What are your artistic influences?

This is a really hard question. Honestly, I don’t feel a tremendous aesthetic affinity with many visual artists. There are artists I admire very much artists whose work awakens me to the possibilities of their form such as John Akomfrah, Hito Steyerl and Patrick Keiller. Though I don’t necessarily think I ‘take my cue’ from them, as such. I just remind myself of the power of their work when I feel like it’s all a bit of a waste of time and it re-invigorates me. I’m also inspired, to some extent, by feature film directors such as Andrei Tarkovsky,early modern literary fiction by Melville and Nabokov, contemporary fiction by Ben Marcus, Dennis Cooper, Katrina Palmer and Jason Schwartz (I’m currently re-reading John the Posthumous which is an incredible text), cultural theory by Paul Virillio, Franco ‘Biffo’ Berardi and Donna Harraway.

How do you start a new work?

My practice has a huge amount of research and personal experience backing it but I almost always begin with sound and weave everything around that.

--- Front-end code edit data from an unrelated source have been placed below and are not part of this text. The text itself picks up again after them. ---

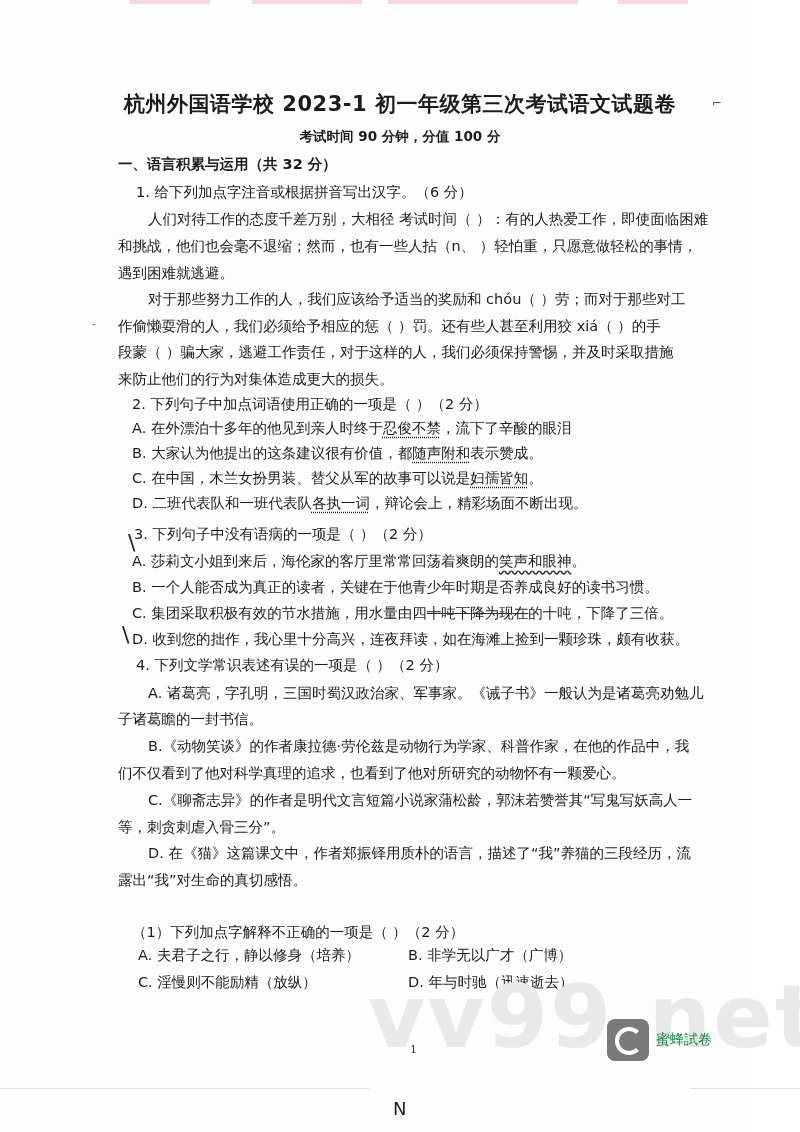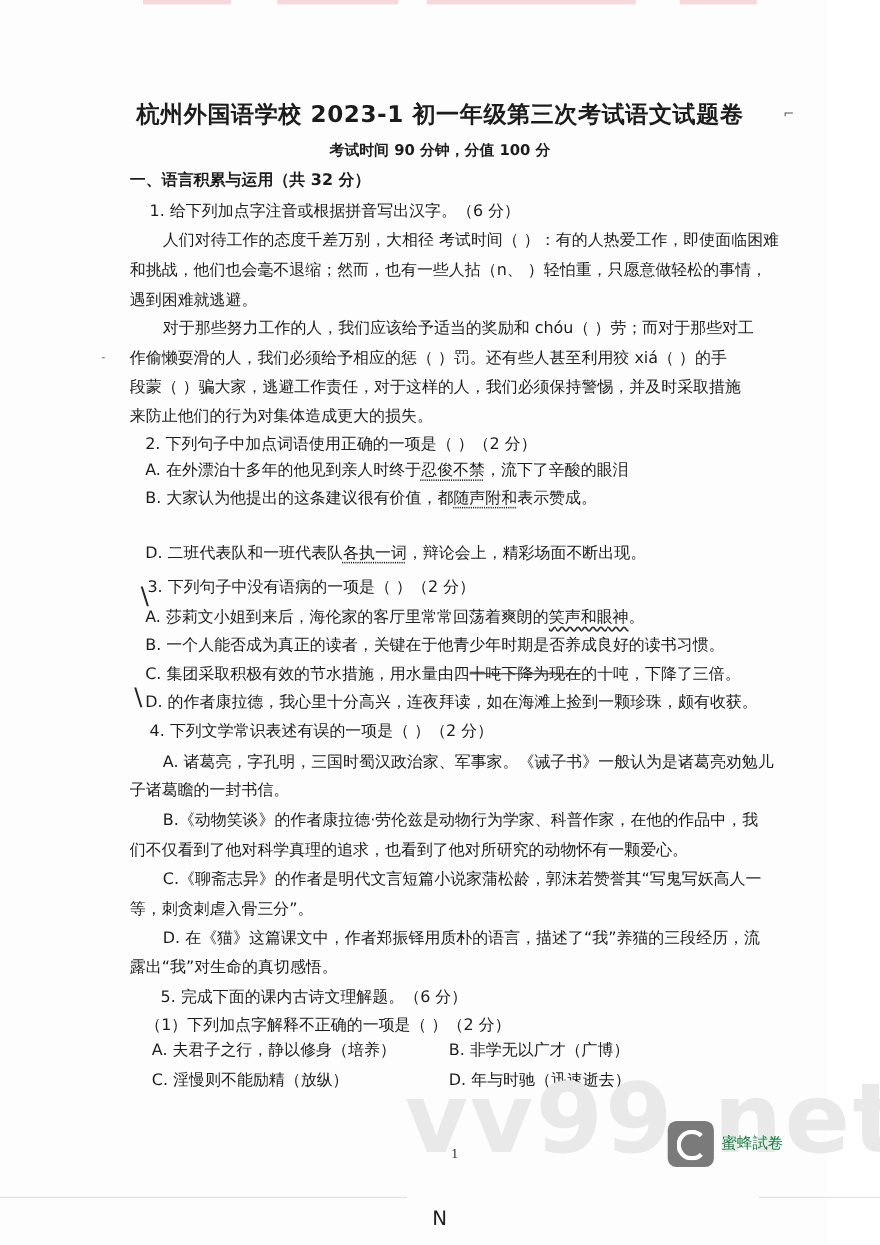--- a/index.html
+++ b/index.html
@@ -178,6 +178,9 @@
   </div>
   <div class="line" style="top:443px;left:132px;">
     <span>B. 大家认为他提出的这条建议很有价值，都</span><span class="dot-under">随声附和</span><span>表示赞成。</span>
+  </div>
+  <div class="line" style="top:468px;left:132px;">
+    <span>C. 在中国，木兰女扮男装、替父从军的故事可以说是</span><span class="dot-under">妇孺皆知</span><span>。</span>
   </div>
   <div class="line" style="top:493px;left:132px;">
     <span>D. 二班代表队和一班代表队</span><span class="dot-under">各执一词</span><span>，辩论会上，精彩场面不断出现。</span>

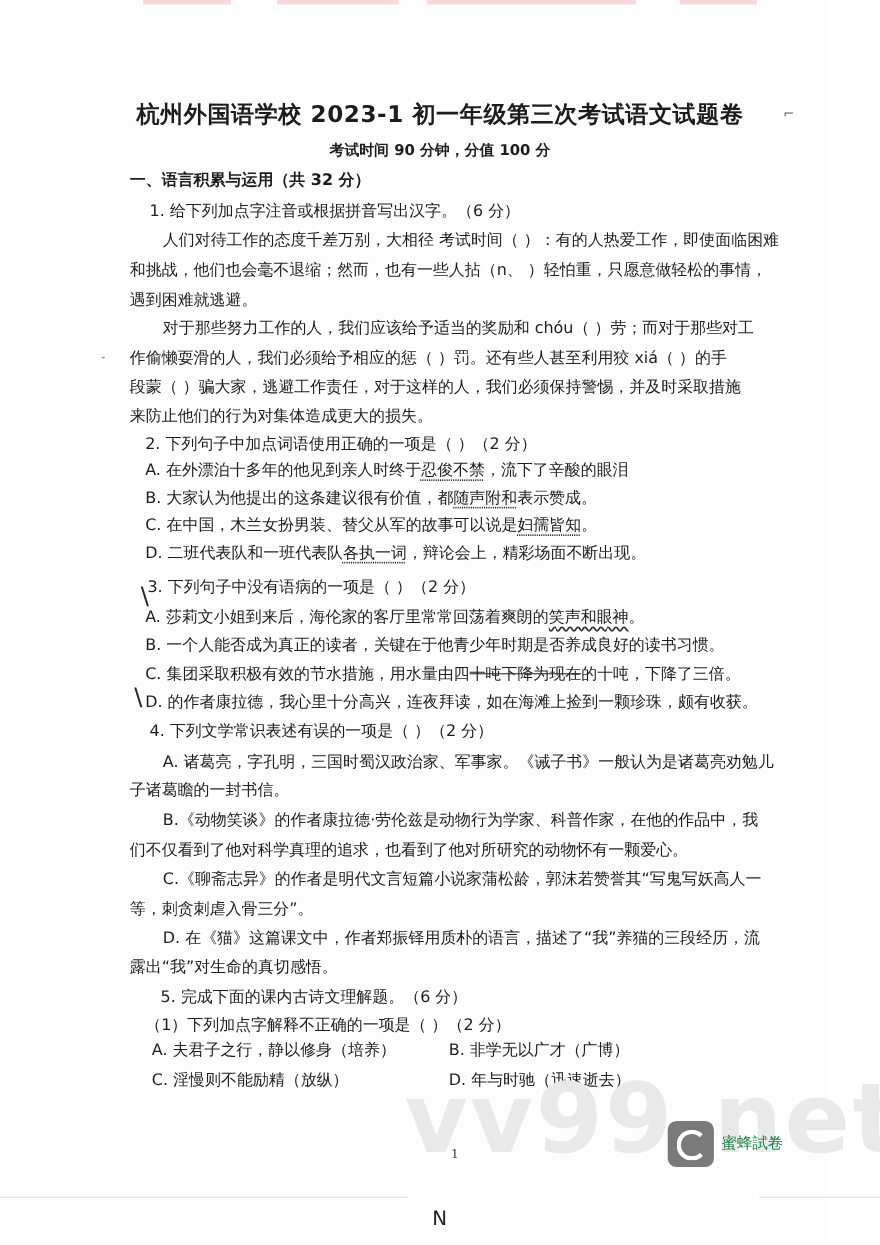--- a/index.html
+++ b/index.html
@@ -199,7 +199,7 @@
   </div>
   <div class="check-mark" style="top:622px;left:122px;">\</div>
   <div class="line" style="top:629px;left:132px;">
-    <span>D. 的作者康拉德，我心里十分高兴，连夜拜读，如在海滩上捡到一颗珍珠，颇有收获。</span>
+    <span>D. 收到您的拙作，我心里十分高兴，连夜拜读，如在海滩上捡到一颗珍珠，颇有收获。</span>
   </div>
 
   <div class="line" style="top:655px;left:136px;">4. 下列文学常识表述有误的一项是（    ）（2 分）</div>

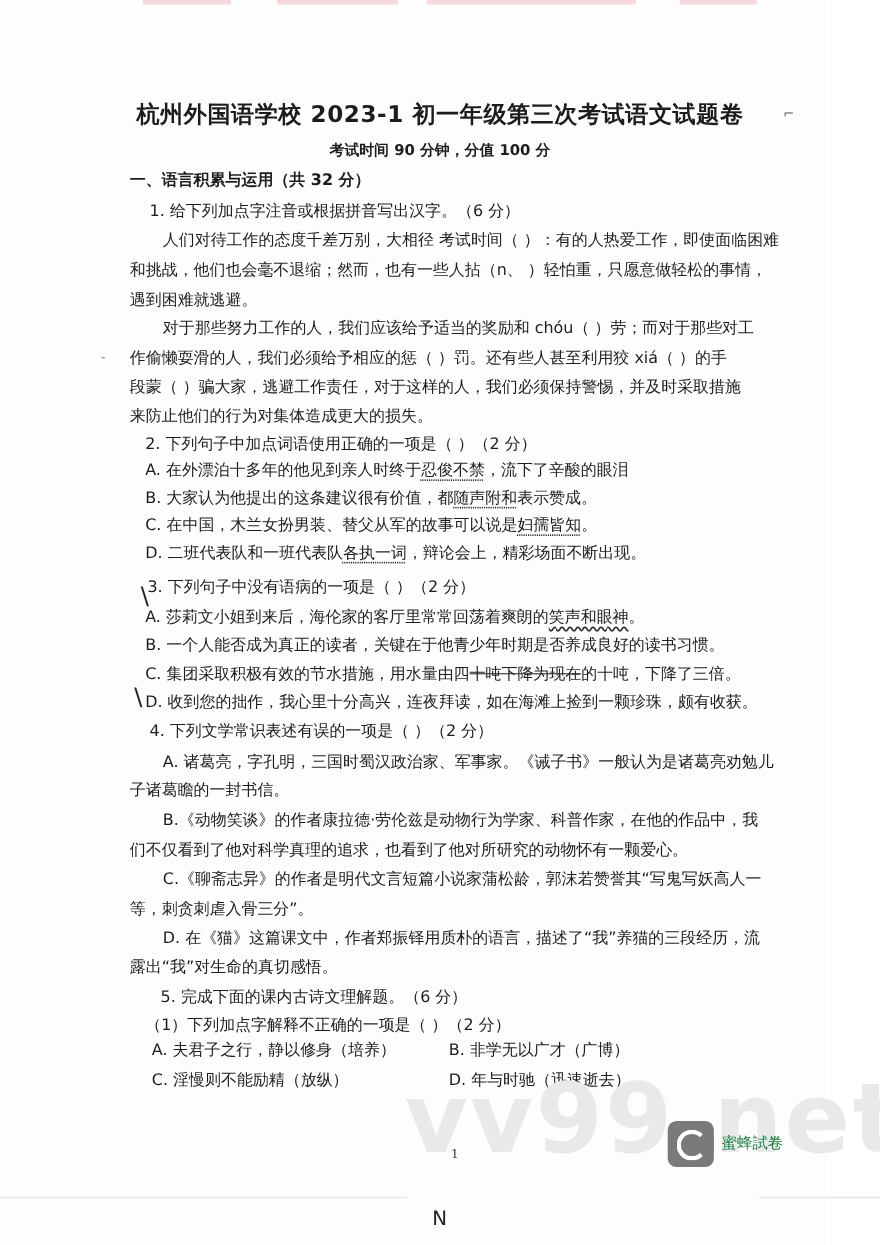--- a/index.html
+++ b/index.html
@@ -212,7 +212,6 @@
   <div class="line" style="top:843px;left:148px;">D. 在《猫》这篇课文中，作者郑振铎用质朴的语言，描述了“我”养猫的三段经历，流</div>
   <div class="line" style="top:870px;left:118px;">露出“我”对生命的真切感悟。</div>
 
-  <div class="line" style="top:897px;left:146px;">5. 完成下面的课内古诗文理解题。（6 分）</div>
   <div class="line" style="top:922px;left:132px;">（1）下列加点字解释不正确的一项是（    ）（2 分）</div>
   <div class="line" style="top:945px;left:138px;">
     <span>A. 夫君子之行，静以修身（培养）</span>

The sound in a way is the thing that give the work its body. Once I have a sound I can really start fleshing research and narrative into an actually work — one of my most recent works “The eye that articulates belongs on land” had a loose story but the edit really began with this siren like recording I had of a bird that I was obsessed with. That film is actually loaded with bird sound but I don’t think that is entirely obvious.

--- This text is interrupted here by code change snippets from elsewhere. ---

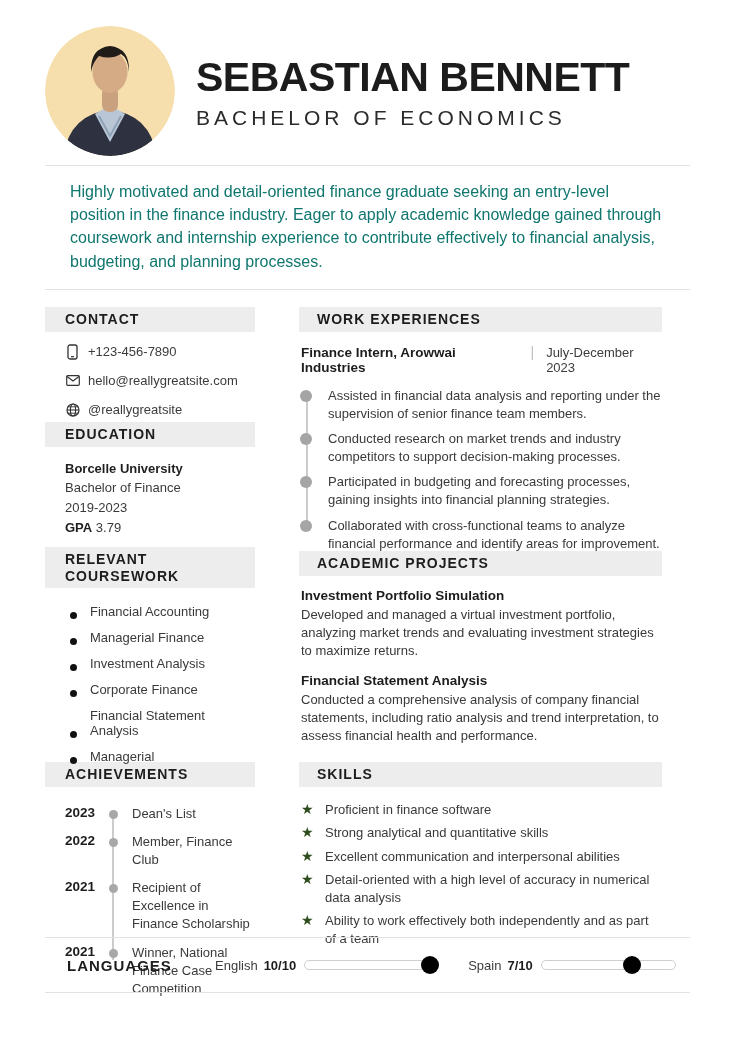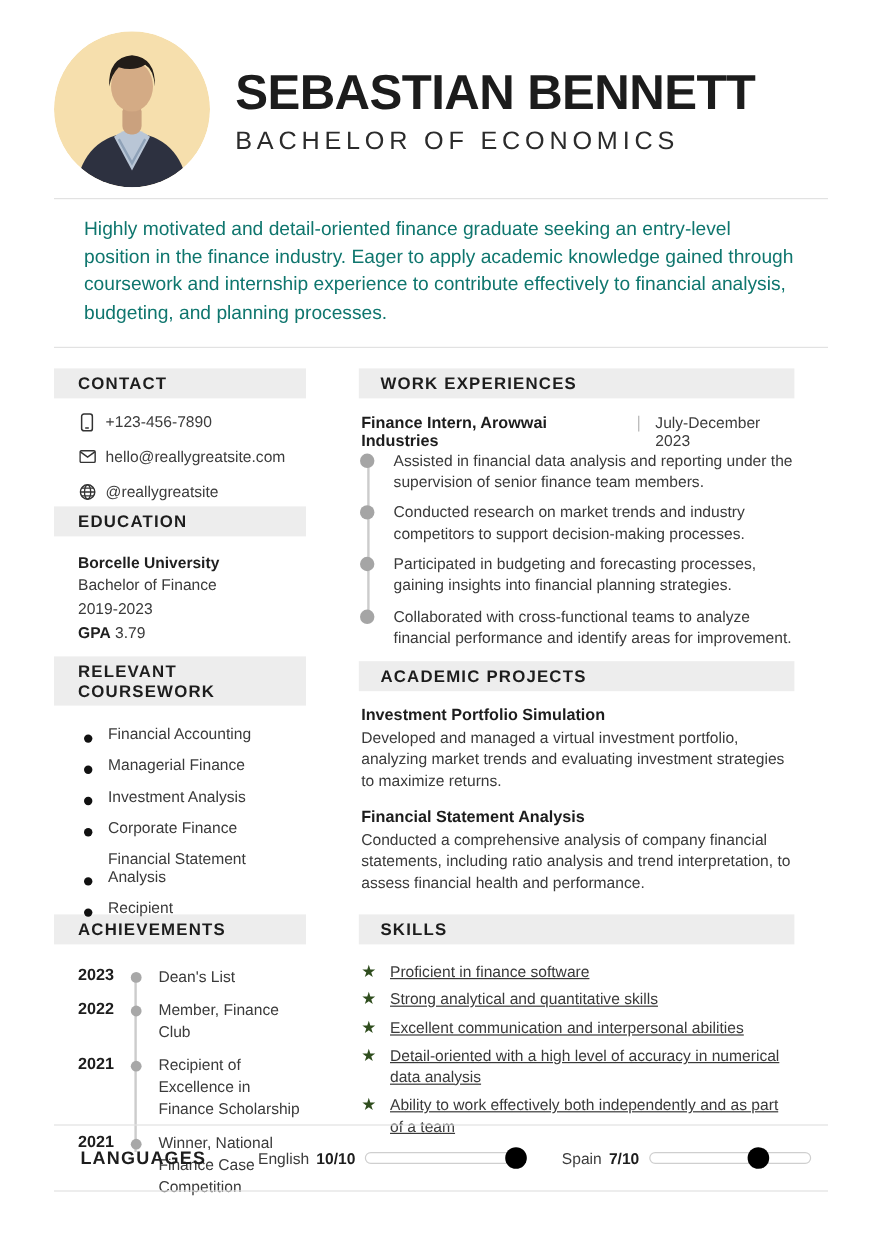--- a/index.html
+++ b/index.html
@@ -51,7 +51,7 @@
   .ach-text { font-size:13px; line-height:1.4; margin-left:14px; width:150px; }
 
   
-  .job-row { display:flex; align-items:baseline; margin:4px 0 0 2px; }
+  .job-row { display:flex; align-items:baseline; margin:4px 0 12px 2px; }
   .job-title { font-size:13.5px; font-weight:bold; color:#1d1d1d; }
   .job-sep { color:#bdbdbd; margin:0 12px 0 14px; font-size:14px; }
   .job-dates { font-size:13px; color:#3c3c3c; }

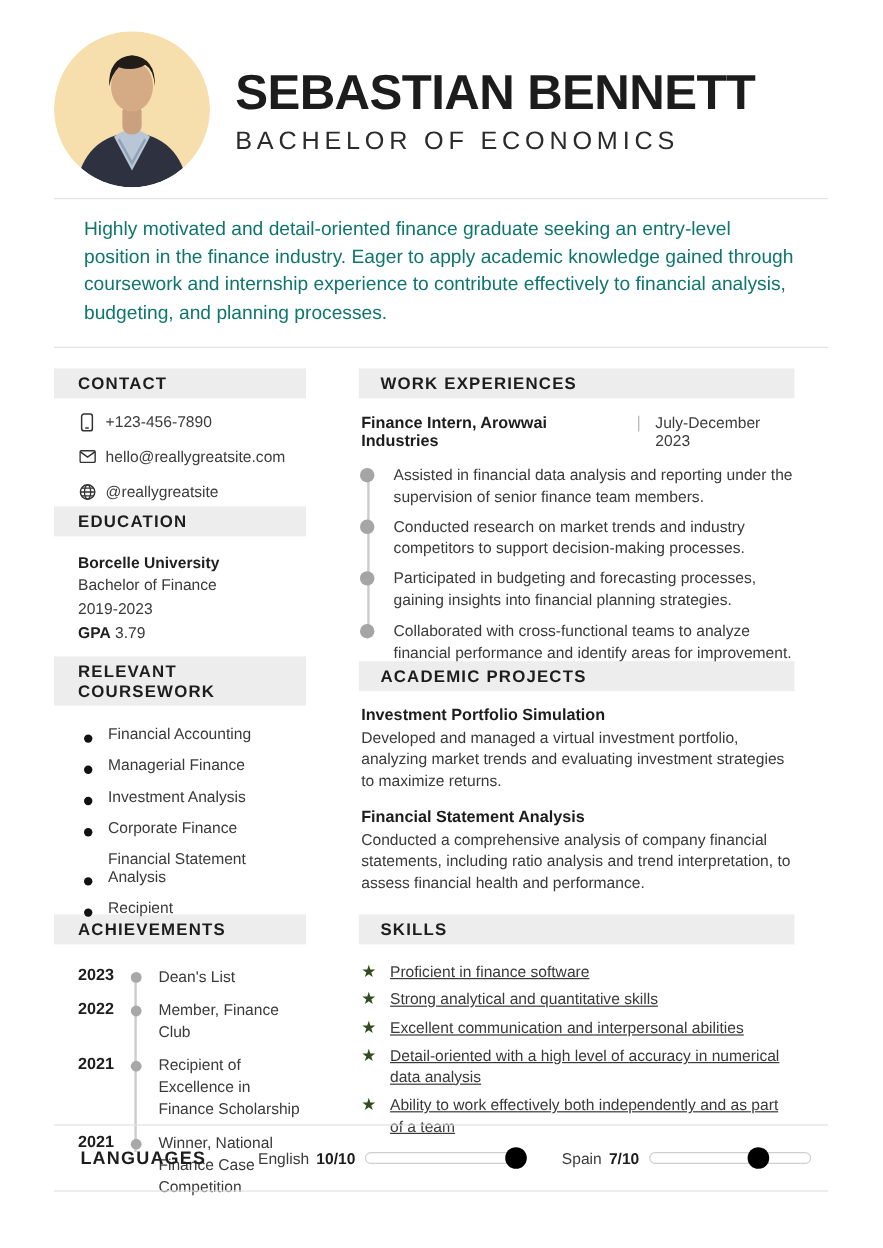--- a/index.html
+++ b/index.html
@@ -195,7 +195,7 @@
             </li>
           <li>
               <span class="cw-dot"></span>
-              <span>Recipient</span>
+              <span>Managerial</span>
             </li>
         </ul>
       </section>

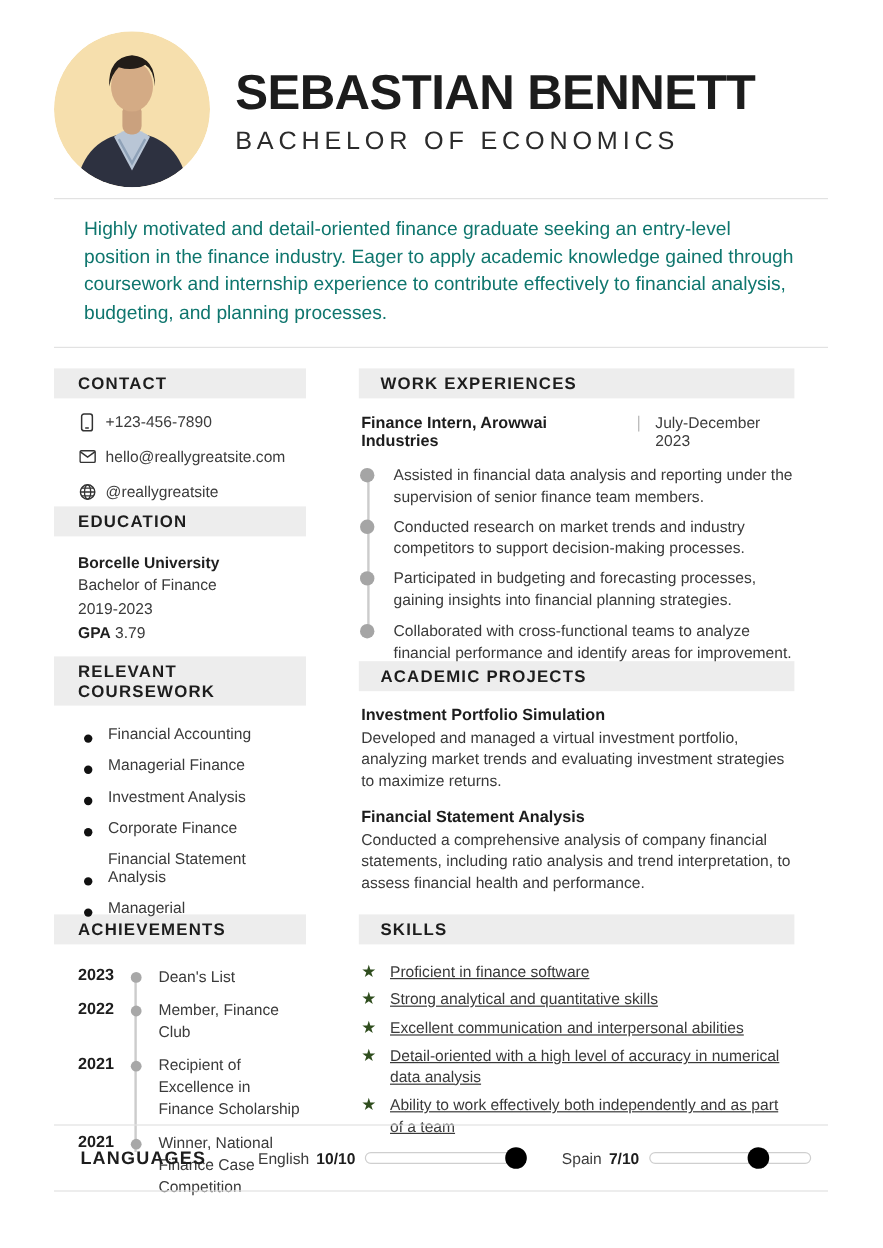--- a/index.html
+++ b/index.html
@@ -71,7 +71,7 @@
   .skill-row { display:flex; align-items:flex-start; gap:10px; margin-bottom:6px; }
   .star { color:#2f4d1e; font-size:14px; line-height:17px; flex:none; width:14px; }
   .star::before { content:"★"; }
-  .skill-text { font-size:13px; line-height:1.35;text-decoration:underline; }
+  .skill-text { font-size:13px; line-height:1.35; }
 
   
   .footer { position:absolute; left:45px; right:46px; top:937px; }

What are you working on right now?

I’ve been gathering material for about a year on river deltas and about engineering around vulnerable cosmopolitan coastal environments. I feel like the project is still in its research phase however I have begun writing a sort of script for the final work. A subtext to that project will also be a historical perspective on the issue of ecological thinking in fine art practice of the past and the sense in which it arguably failed to achieve its goals. This is a cyclical thing as I feel we’re currently in a moment where ecological and climatological issues in contemporary art are very much back in vogue, mostly under the theoretical umbrella of the anthropocene.